STAMPEDE

This film is held by the BFI (ID: 21205).

Synopsis

Fictional story filmed in the Sudan. The film tells the story of Boru, adopted into the 'Habbania' tribe after his mother is killed by a lion, who grows up with the Sheikh's son, Nikitu.

A local woman leaves her baby while collecting flowers and is attacked and killed by a lion. A local tribe kill the lion, and the wife of the Sheikh discovers the abandoned baby, Boru, as a python hovers above him. The snake is killed and Boru is taken in by the Sheikh and his wife as a brother for their son, Nikitu. The two grow up as best friends, along with Loweno, a young girl they both befriend. Drought forces the tribe to travel across the land looking for water and game. They encounter fire and after becoming separated, Nikitu goes back to find his father. Boru in turn follows but he finds the Sheikh already dead and Nikitu barely alive. He carries Nikitu across the water - the rest of the tribe have already crossed - but Nikitu is already dead. The tribe mourn and 'Boru, child of the forest, is proclaimed Sheikh'. Boru helps the tribe build a new village and finds love with Loweno.

 

Context

Having previously filmed their expedition by car from the Cape to Cairo (released in 1926), Major Court Treatt, his wife Stella and her younger brother Errol Hinds travelled to the Sudan in 1928, with a view to filming two pictures for British Instructional Films. The Times explained that ‘the first picture will deal with wild animal and native life and customs, and the second will be a “story” picture based on an original scenario by Mrs Court Treatt’ (The Times, 21 March 1928, 14).
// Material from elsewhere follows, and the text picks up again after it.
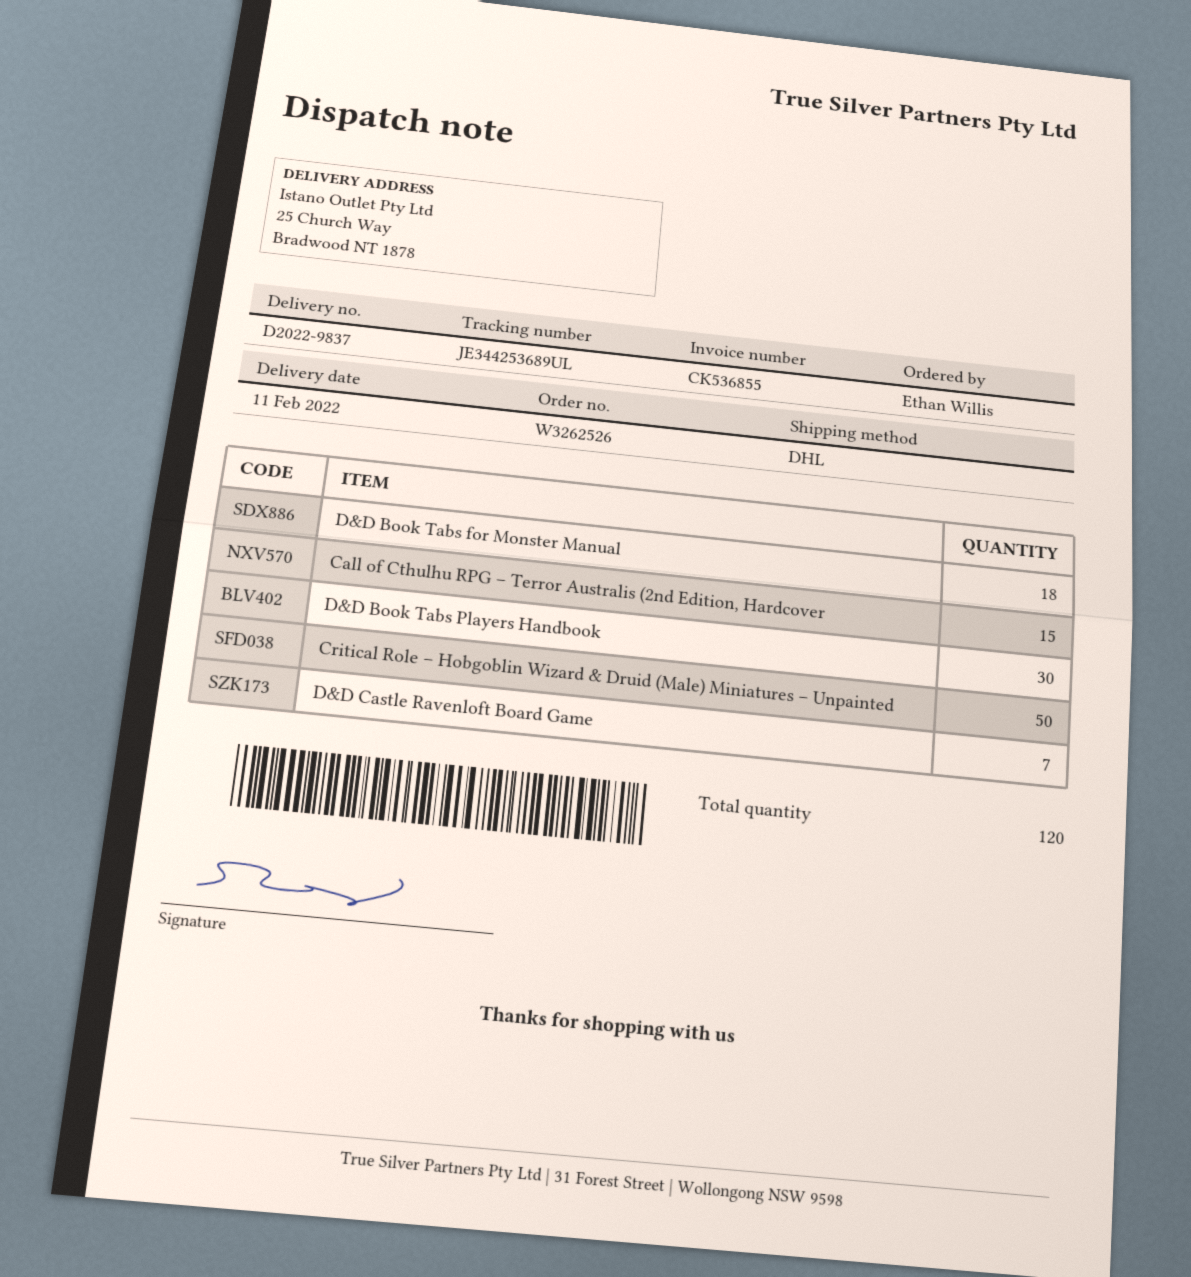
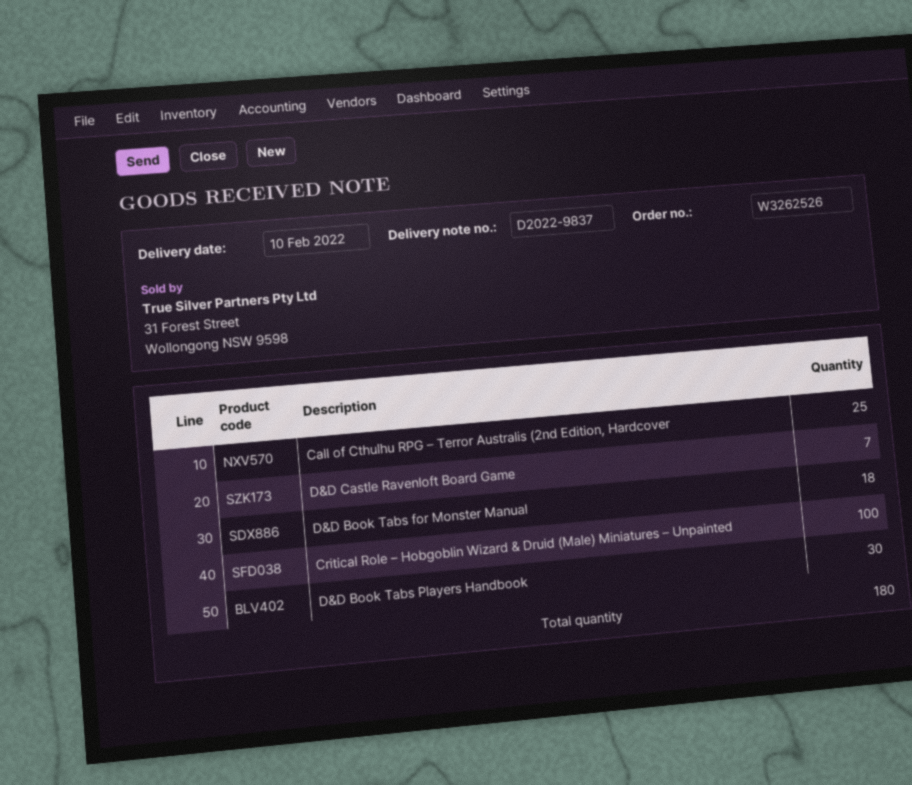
delivery date: 2022-02-11 -> 2022-02-10
Call of Cthulhu RPG – Terror Australis (2nd Edition, Hardcover: 15 -> 25
Critical Role – Hobgoblin Wizard & Druid (Male) Miniatures – Unpainted: 50 -> 100
total quantity: 120 -> 180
The production of Stampede is discussed in Stella Court Treatt’s account of the trip – Sudan Sands: Filming the Baggara Arabs. She suggested that a ‘story’ was ‘essential as a peg upon which to hang an “animal” picture’ (Court Treatt, 1930, 3). Yet, a number of reviews questioned the value of the staged narrative. The Times stated that Stampede ‘is to be enjoyed and remembered not as a love story or a morality play, but as a film in which animals and not men, however brilliantly and unconsciously they acted, were the real heroes’ (The Times, 25 February 1930, 12). The critical magazine Close Up, while praising the film, was also less enamoured with the ‘modicum of story’ (Close Up, December 1929, 461), while New York Times felt the film ‘lacked spontaneity and truth’ as the ‘different events strike one too forcibly as having been pre-arranged’ (NYT, 28 April 1930). Despite its scripted narrative and romantic sub plot, publicity for the film still promoted it as an ‘authentic’ document of African life, with advertisements highlighting a ‘real Sheikh in “Stampede”’, ‘A cast of 8,000’, featuring a ‘whole Tribe of the Habbania’ (Press Book, BFI). Advertisements for a novelisation of the film written by Stella Court Treatt, also entitled Stampede, further claimed that the story contained ‘no incident which is not a true picture’ (The Times, 24 June 1930, 19). Major Court Treatt defended the film’s historical veracity in a letter to Close Up magazine in January 1930, explaining that ‘it is a real story of the real things that have happened and are still happening in the lives of the tribe and the incidents are lived, rather than acted by the people to whom these things have actually happened’ (Close Up, January 1930, 84).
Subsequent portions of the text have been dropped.